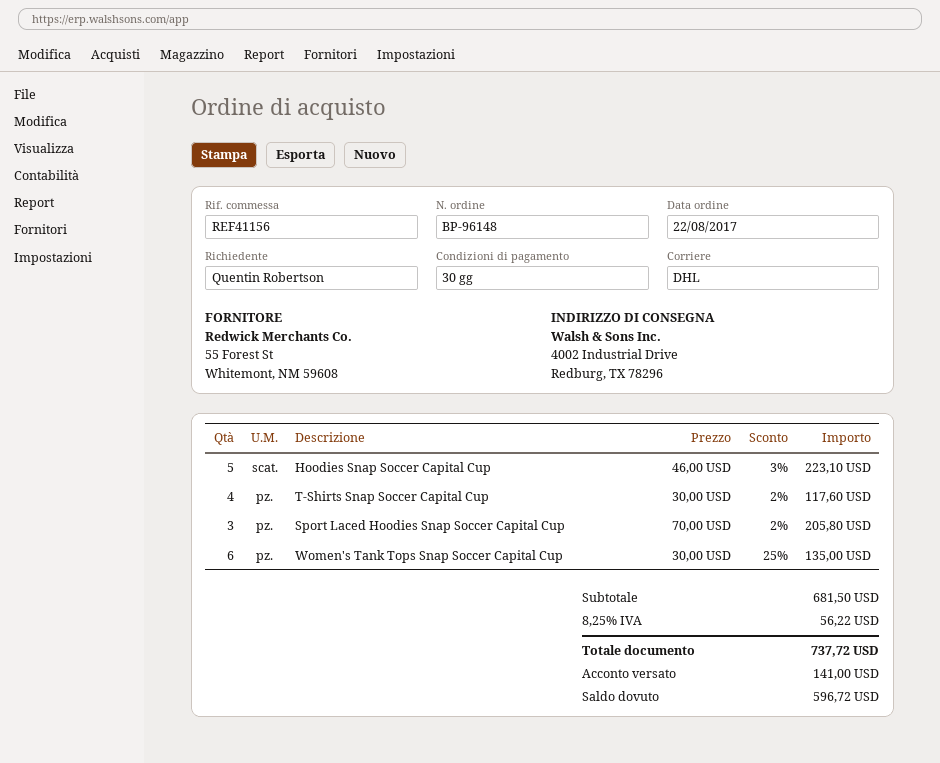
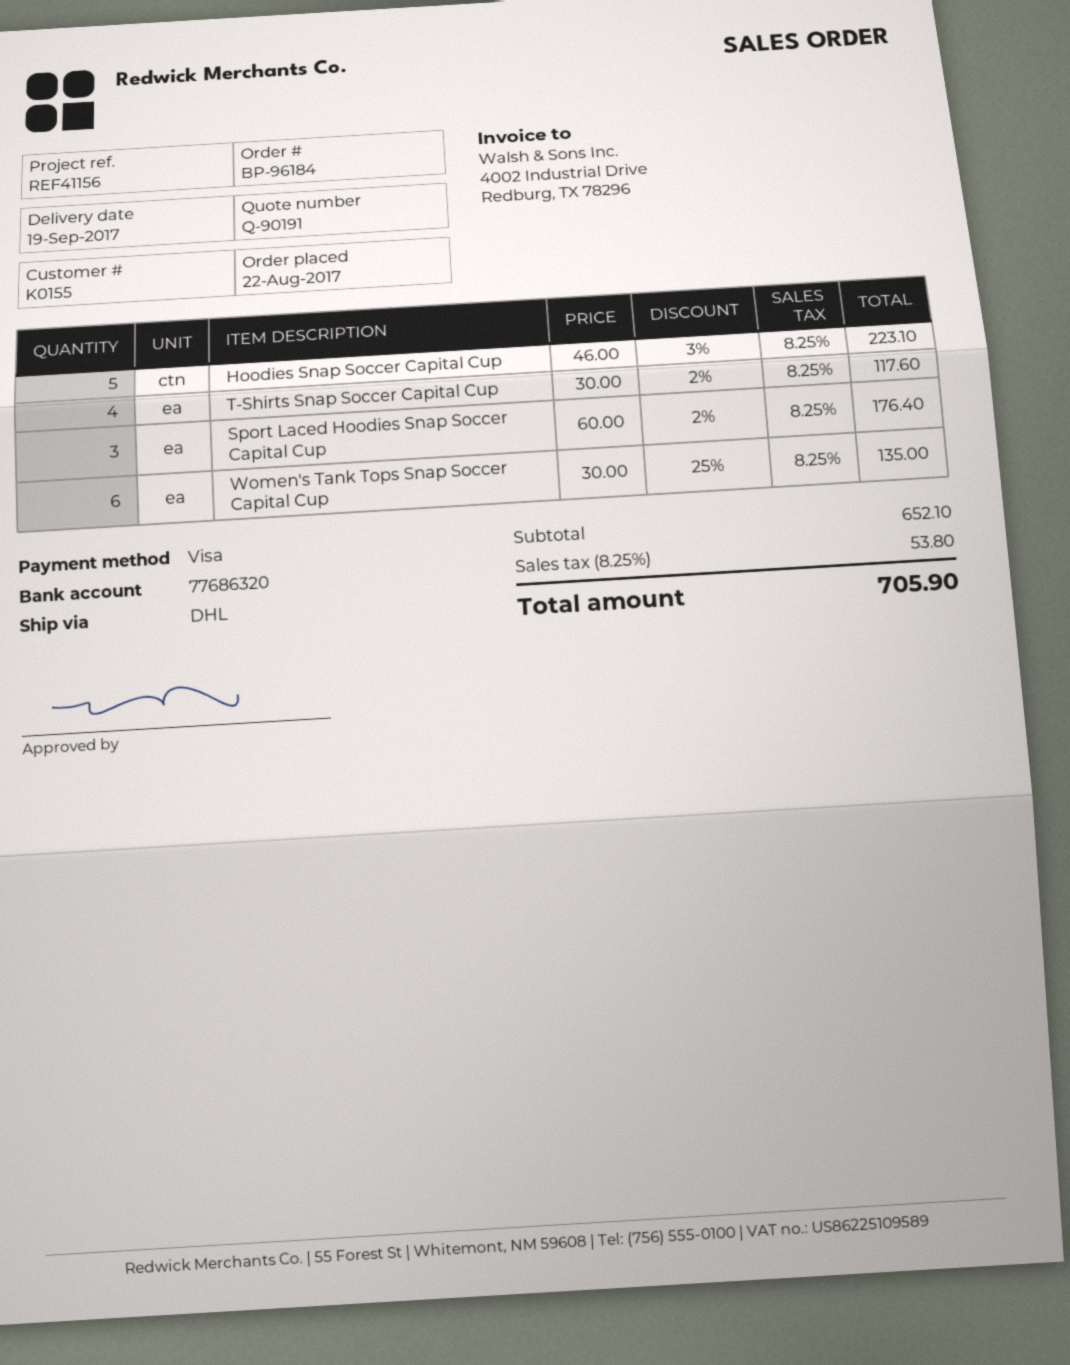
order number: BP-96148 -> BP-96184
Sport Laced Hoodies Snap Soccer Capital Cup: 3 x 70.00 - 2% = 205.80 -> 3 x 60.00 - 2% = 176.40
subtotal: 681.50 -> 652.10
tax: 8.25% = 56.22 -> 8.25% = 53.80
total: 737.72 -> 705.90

◆ ◆ ◆ ◆

### TO DO
Should a picture appear among the entries above, omit it and repeat everything else exactly.

### RESULT OF THIS TASK
order number: BP-96148 -> BP-96184
Sport Laced Hoodies Snap Soccer Capital Cup: 3 x 70.00 - 2% = 205.80 -> 3 x 60.00 - 2% = 176.40
subtotal: 681.50 -> 652.10
tax: 8.25% = 56.22 -> 8.25% = 53.80
total: 737.72 -> 705.90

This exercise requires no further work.